WORK REQUEST
Reproduce exactly, from the data that follows, the line with "[234,402,323,417] dependency ->", the line with "[111,642,265,659] To conclude, smart", and every line that lies between them.

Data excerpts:

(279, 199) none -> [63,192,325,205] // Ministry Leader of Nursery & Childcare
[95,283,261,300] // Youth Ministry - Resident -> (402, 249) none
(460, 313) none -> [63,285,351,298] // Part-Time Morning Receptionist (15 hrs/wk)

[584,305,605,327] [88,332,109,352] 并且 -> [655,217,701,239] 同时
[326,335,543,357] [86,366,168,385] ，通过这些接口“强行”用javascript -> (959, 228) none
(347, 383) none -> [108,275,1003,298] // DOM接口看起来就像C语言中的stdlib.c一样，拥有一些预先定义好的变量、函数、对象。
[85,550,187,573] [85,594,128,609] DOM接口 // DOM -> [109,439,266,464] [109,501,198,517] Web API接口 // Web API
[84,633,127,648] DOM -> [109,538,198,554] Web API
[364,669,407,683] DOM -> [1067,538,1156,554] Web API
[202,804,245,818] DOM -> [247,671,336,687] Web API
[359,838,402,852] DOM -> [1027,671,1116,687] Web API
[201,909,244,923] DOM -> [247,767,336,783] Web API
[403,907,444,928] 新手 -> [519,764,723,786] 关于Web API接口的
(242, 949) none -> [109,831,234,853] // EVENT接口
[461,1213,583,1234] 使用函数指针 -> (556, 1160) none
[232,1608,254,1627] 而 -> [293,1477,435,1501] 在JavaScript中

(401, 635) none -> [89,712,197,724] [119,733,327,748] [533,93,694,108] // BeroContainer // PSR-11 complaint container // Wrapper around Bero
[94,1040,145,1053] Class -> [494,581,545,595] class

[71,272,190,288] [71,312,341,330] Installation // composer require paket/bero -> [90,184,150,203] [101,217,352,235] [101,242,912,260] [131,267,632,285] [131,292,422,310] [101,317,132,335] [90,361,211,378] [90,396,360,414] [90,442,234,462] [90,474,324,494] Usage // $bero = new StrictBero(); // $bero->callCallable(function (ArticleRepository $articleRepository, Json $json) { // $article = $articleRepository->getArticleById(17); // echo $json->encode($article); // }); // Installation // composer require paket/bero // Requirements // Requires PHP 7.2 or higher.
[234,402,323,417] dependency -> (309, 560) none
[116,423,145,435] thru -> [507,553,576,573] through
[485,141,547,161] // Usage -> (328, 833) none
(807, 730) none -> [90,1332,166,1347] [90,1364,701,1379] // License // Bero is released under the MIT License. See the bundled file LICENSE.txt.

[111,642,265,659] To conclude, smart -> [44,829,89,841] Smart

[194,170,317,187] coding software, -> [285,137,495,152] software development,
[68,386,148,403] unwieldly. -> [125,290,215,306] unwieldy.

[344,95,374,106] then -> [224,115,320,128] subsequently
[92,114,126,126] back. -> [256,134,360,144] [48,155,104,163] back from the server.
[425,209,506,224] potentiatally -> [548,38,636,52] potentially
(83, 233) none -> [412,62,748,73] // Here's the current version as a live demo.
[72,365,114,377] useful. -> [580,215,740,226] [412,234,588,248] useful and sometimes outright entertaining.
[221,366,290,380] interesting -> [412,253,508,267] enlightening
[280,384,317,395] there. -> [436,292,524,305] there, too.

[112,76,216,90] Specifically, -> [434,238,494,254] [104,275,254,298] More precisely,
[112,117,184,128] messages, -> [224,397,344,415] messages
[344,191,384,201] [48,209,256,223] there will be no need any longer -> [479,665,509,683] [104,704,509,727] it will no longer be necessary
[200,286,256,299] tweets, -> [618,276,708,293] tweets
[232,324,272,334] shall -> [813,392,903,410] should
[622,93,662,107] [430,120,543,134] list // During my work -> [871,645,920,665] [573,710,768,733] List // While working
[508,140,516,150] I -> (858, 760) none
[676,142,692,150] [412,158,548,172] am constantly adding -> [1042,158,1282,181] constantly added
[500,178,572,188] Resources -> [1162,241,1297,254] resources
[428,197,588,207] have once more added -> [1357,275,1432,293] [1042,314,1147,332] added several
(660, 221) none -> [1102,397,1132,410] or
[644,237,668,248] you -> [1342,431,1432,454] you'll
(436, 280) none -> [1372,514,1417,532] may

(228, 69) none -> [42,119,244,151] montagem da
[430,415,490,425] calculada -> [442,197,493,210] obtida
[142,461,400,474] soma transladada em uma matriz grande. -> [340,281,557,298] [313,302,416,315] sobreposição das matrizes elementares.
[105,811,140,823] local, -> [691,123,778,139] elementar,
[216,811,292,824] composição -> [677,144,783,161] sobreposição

RESPONSE AREA
[234,402,323,417] dependency -> (309, 560) none
[116,423,145,435] thru -> [507,553,576,573] through
[485,141,547,161] // Usage -> (328, 833) none
(807, 730) none -> [90,1332,166,1347] [90,1364,701,1379] // License // Bero is released under the MIT License. See the bundled file LICENSE.txt.

[111,642,265,659] To conclude, smart -> [44,829,89,841] Smart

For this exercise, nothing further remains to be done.